→ Directions for this task
Look for "fill" in the records and copy every line that has it.
====== Source material ======
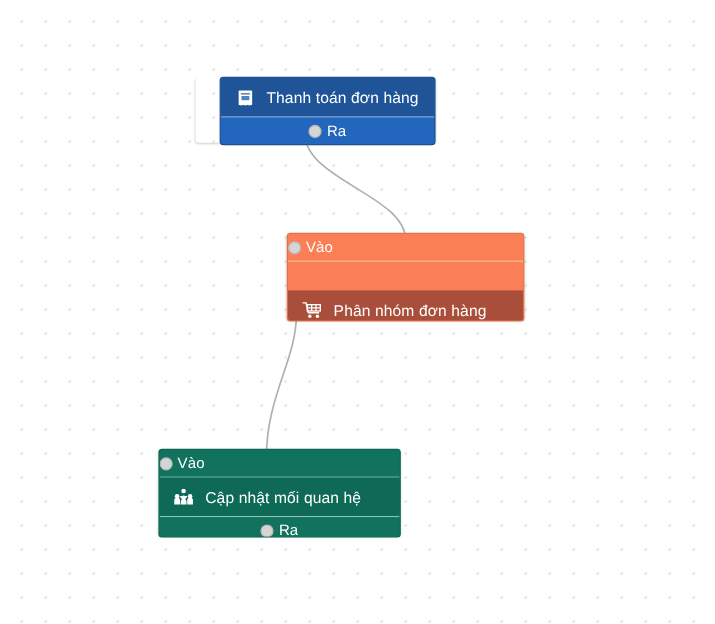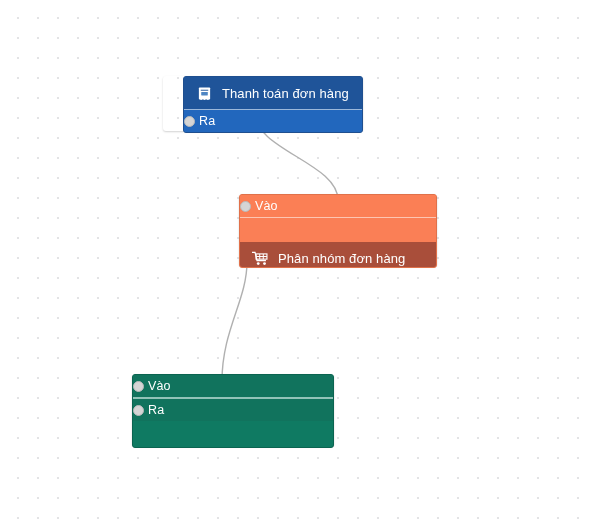--- a/index.html
+++ b/index.html
@@ -114,7 +114,7 @@
   }
 
   
-  #node-payment { left: 163px; top: 76px; width: 200px; height: 55px; padding-left: 20px; }
+  #node-payment { left: 163px; top: 64px; width: 200px; height: 55px; padding-left: 20px; }
   #node-payment .node-inner { background: #2463ad; border: 1px solid #1f4f8f; }
   #node-payment .port-bar { background: #2267bd; }
   #node-payment .node-body { background: #1f5499; }

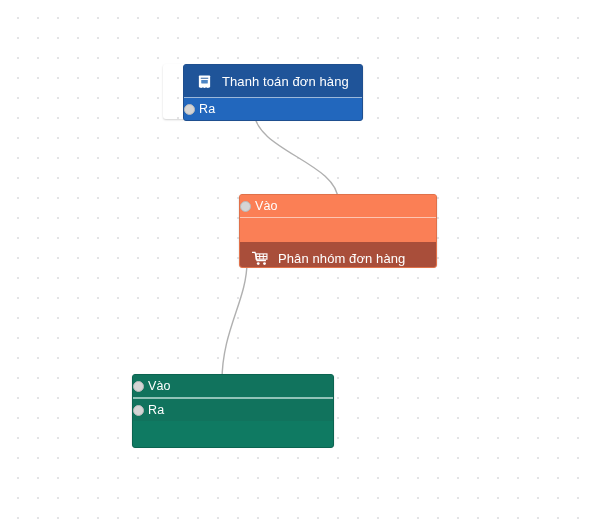--- a/index.html
+++ b/index.html
@@ -58,7 +58,7 @@
     letter-spacing: 0.1px;
   }
   .port-bar.top { justify-content: flex-start; }
-  .port-bar.bottom-center { }
+  .port-bar.bottom-center { justify-content: center; }
   .port-bar.bottom-split {
     justify-content: space-between;
     padding: 0 2px;

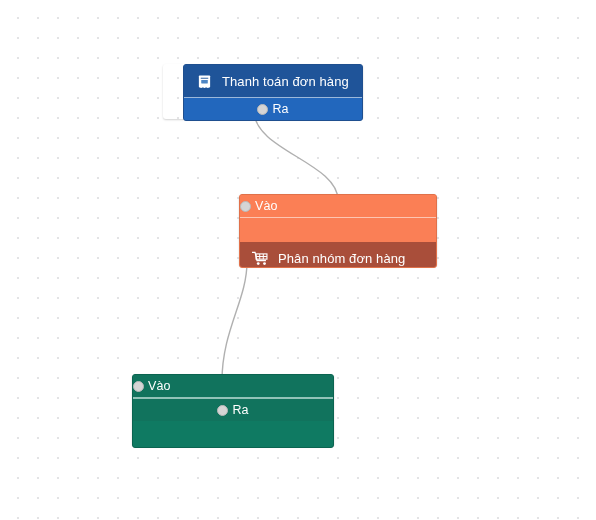--- a/index.html
+++ b/index.html
@@ -203,6 +203,21 @@
         </span>
       </div>
       <div class="divider"></div>
+      <div class="node-body">
+        <span class="node-icon">
+          <svg width="16" height="14" viewBox="0 0 16 14">
+            <circle cx="8" cy="2.2" r="1.9" fill="#ffffff"></circle>
+            <path d="M5.2 6.4 h5.6 v1.3 h-5.6 z" fill="#ffffff"></path>
+            <circle cx="2.6" cy="6.6" r="1.9" fill="#ffffff"></circle>
+            <path d="M0.2 9.6 c0-1.4 1.1-2.1 2.4-2.1 s2.4 0.7 2.4 2.1 v3.9 h-4.8 z" fill="#ffffff"></path>
+            <circle cx="13.4" cy="6.6" r="1.9" fill="#ffffff"></circle>
+            <path d="M11.0 9.6 c0-1.4 1.1-2.1 2.4-2.1 s2.4 0.7 2.4 2.1 v3.9 h-4.8 z" fill="#ffffff"></path>
+            <circle cx="8" cy="7.9" r="1.9" fill="#ffffff"></circle>
+            <path d="M5.6 11.0 c0-1.4 1.1-2.1 2.4-2.1 s2.4 0.7 2.4 2.1 v2.5 h-4.8 z" fill="#ffffff"></path>
+          </svg>
+        </span>
+        <span class="node-title">Cập nhật mối quan hệ</span>
+      </div>
       <div class="divider"></div>
       <div class="port-bar bottom-center">
         <span class="port">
======
→ Solution for this task
+            <circle cx="8" cy="2.2" r="1.9" fill="#ffffff"></circle>
+            <path d="M5.2 6.4 h5.6 v1.3 h-5.6 z" fill="#ffffff"></path>
+            <circle cx="2.6" cy="6.6" r="1.9" fill="#ffffff"></circle>
+            <path d="M0.2 9.6 c0-1.4 1.1-2.1 2.4-2.1 s2.4 0.7 2.4 2.1 v3.9 h-4.8 z" fill="#ffffff"></path>
+            <circle cx="13.4" cy="6.6" r="1.9" fill="#ffffff"></circle>
+            <path d="M11.0 9.6 c0-1.4 1.1-2.1 2.4-2.1 s2.4 0.7 2.4 2.1 v3.9 h-4.8 z" fill="#ffffff"></path>
+            <circle cx="8" cy="7.9" r="1.9" fill="#ffffff"></circle>
+            <path d="M5.6 11.0 c0-1.4 1.1-2.1 2.4-2.1 s2.4 0.7 2.4 2.1 v2.5 h-4.8 z" fill="#ffffff"></path>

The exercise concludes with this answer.